DBV initiated VIPES in August 2012, enrolling 221 peanut-allergic patients including children, adolescents and adults. The trial is being conducted in Europe and North America by 22 different investigators. During the second Data and Safety Monitoring Board meeting held on September 9, 2013, the independent members reviewed the safety data of all the 221 subjects randomized and treated in the VIPES study. The safety data reviewed covered duration of treatments from 1 month up to 11 months. The DSMB concluded that the VIPES study presented no safety concerns and recommended DBV to proceed with the study as per protocol. DBV anticipates reporting VIPES 12-month topline data during the second half of 2014. Viaskin® Peanut was granted Fast Track designation by the U.S. Food and Drug Administration (FDA).

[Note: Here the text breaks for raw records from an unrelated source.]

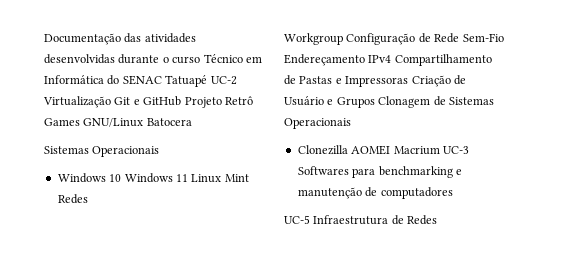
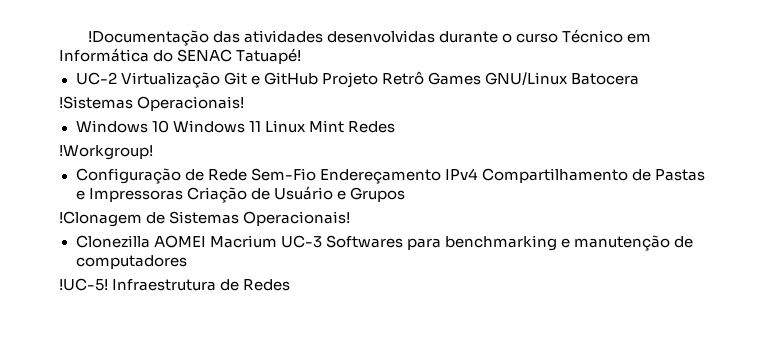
[44,33,121,45] Documentação -> [88,30,210,46] !Documentação
[165,75,208,87] Tatuapé -> [236,48,302,64] Tatuapé! //
[44,146,160,157] Sistemas Operacionais -> [59,96,245,111] !Sistemas Operacionais!
[284,33,343,45] Workgroup -> [59,145,153,160] !Workgroup! //
[378,96,431,108] Clonagem -> [59,211,142,227] // !Clonagem
[284,118,351,129] Operacionais -> [243,211,351,226] Operacionais!
[284,215,310,224] UC-5 -> [59,278,108,291] !UC-5!

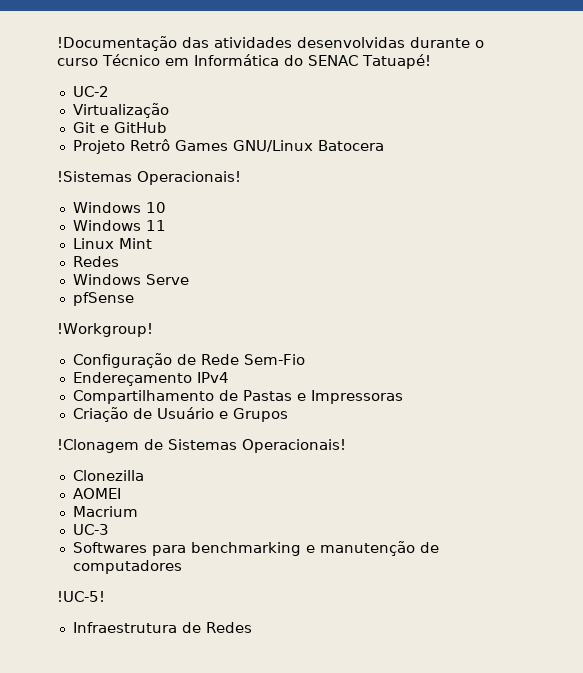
(117, 78) none -> (109, 91) //
(220, 80) none -> (169, 110) //
(318, 78) none -> (167, 127) //
(169, 126) none -> (166, 207) //
(261, 126) none -> (166, 225) //
[347,121,395,133] Redes -> [72,256,119,267] [72,274,189,285] [72,292,134,306] // Redes // Windows Serve // pfSense
(316, 174) none -> (305, 359) //
(478, 174) none -> (229, 377) //
(183, 195) none -> (403, 397) //
(150, 241) none -> (144, 475) //
(206, 241) none -> (121, 493) //
(277, 241) none -> (138, 511) //
(322, 241) none -> (109, 529) //
(108, 284) none -> (105, 596) //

Topline Financial Results for first nine months 2013
For the first nine months 2013, total revenues reached €2,535,963, up from €1,336,019 in the first six months, mainly driven by an increase in the Research Tax Credit amounting to €2,271,494 over the period, compared to €1,263,284 three months earlier. This significant increase stems from intense R&D activity. Revenues from Diallertest® stood at €73,840, which were stable over the period.
David Schilansky, Chief Financial Officer of DBV Technologies said:
"In these first nine months, we have controlled our cash burn, limiting our total burn to €3 to €4m per quarter. With all of the clinical programmes now running full speed, we anticipate similar trends going forward."
As of September 30, 2013, DBV's cash position amounted to €27.6 million, compared with €32.3 million three months earlier.